PROBLEM STATEMENT:
Search term "trickiest": please show all lines in the listing that contain it.

SUPPLIED DATA:
----------------------------------------

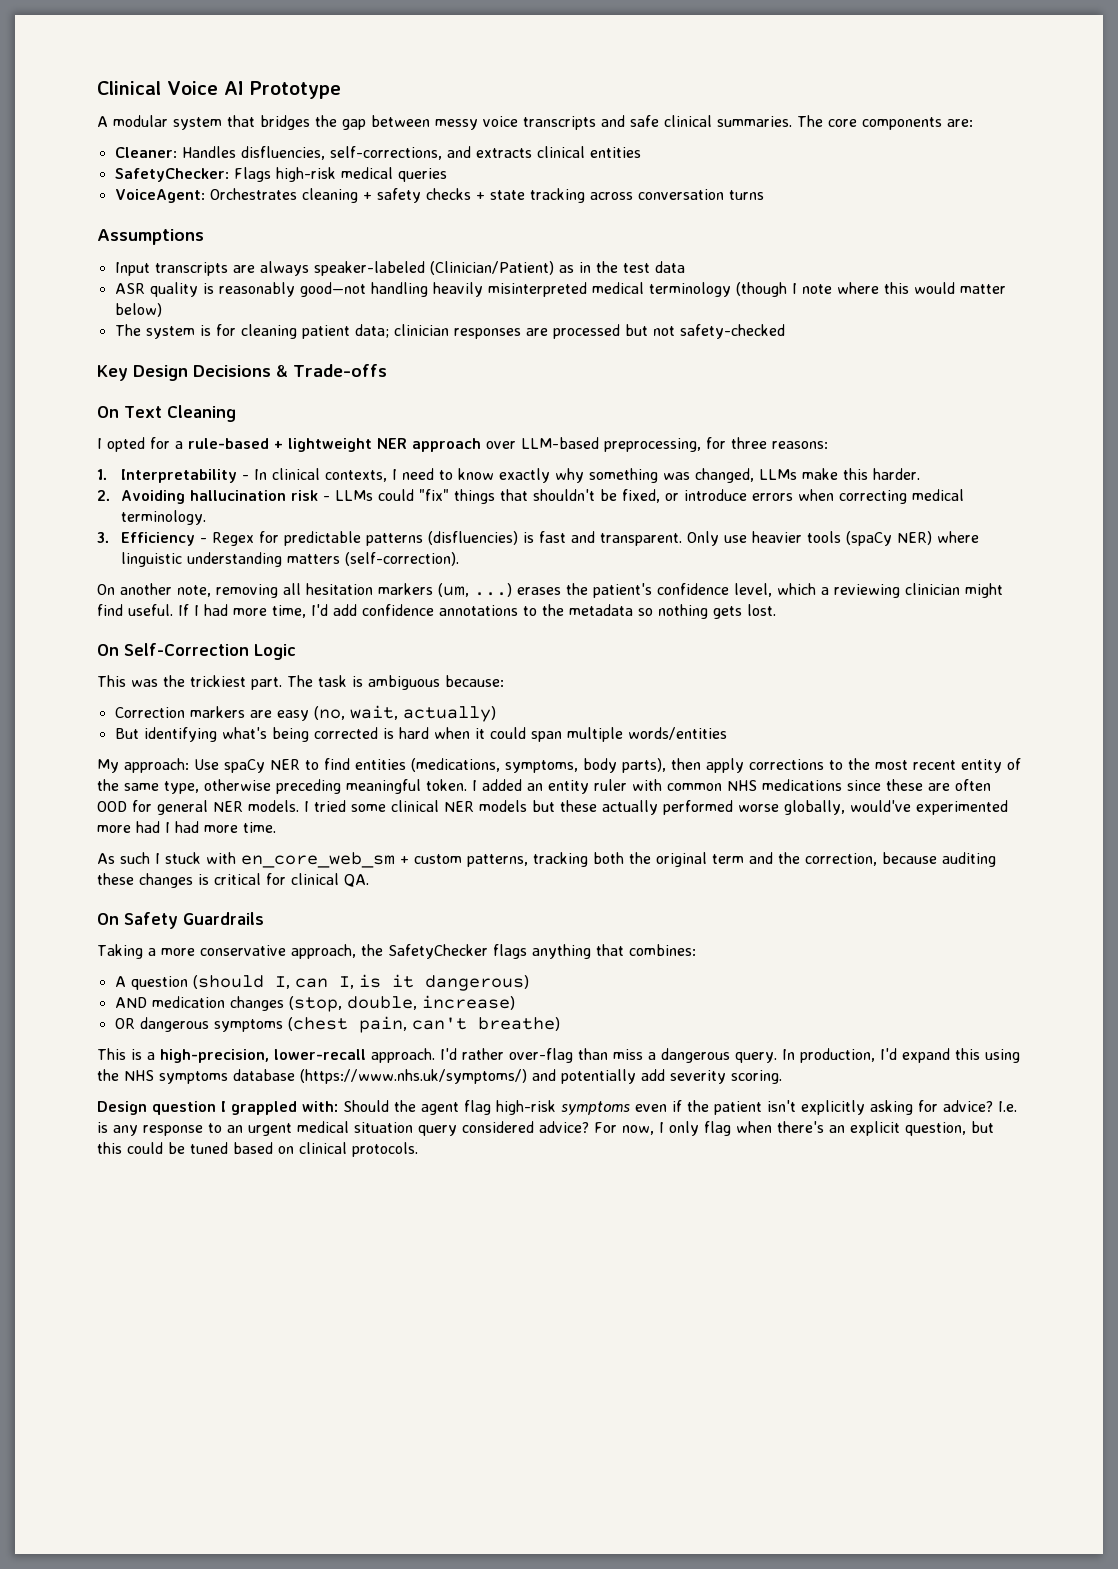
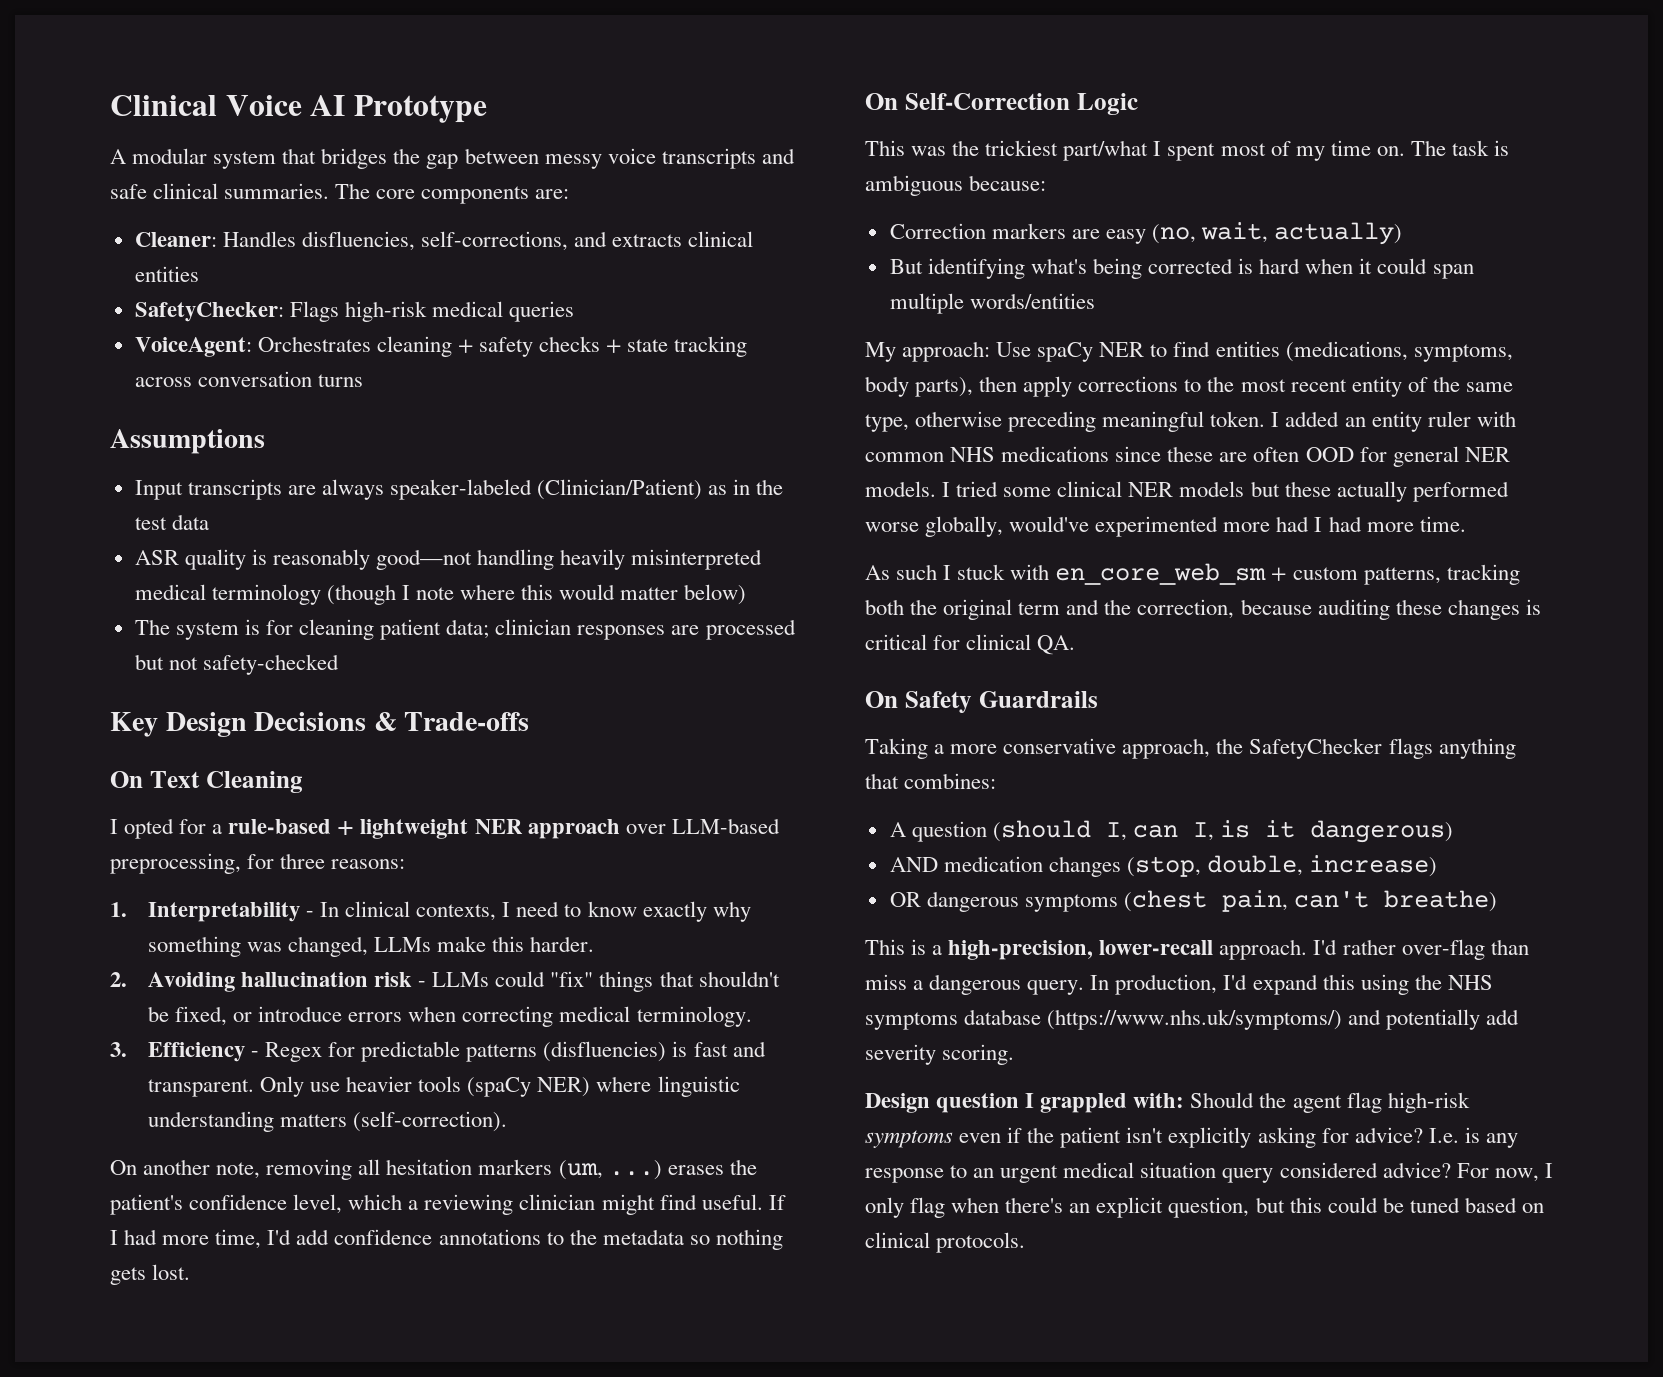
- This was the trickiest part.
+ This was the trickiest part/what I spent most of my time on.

----------------------------------------

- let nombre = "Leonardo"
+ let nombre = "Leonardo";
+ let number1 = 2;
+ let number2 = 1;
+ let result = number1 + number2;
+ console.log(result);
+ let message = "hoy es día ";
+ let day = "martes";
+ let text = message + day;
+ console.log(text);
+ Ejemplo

----------------------------------------

SOLUTION TO THIS EXERCISE:
- This was the trickiest part.
+ This was the trickiest part/what I spent most of my time on.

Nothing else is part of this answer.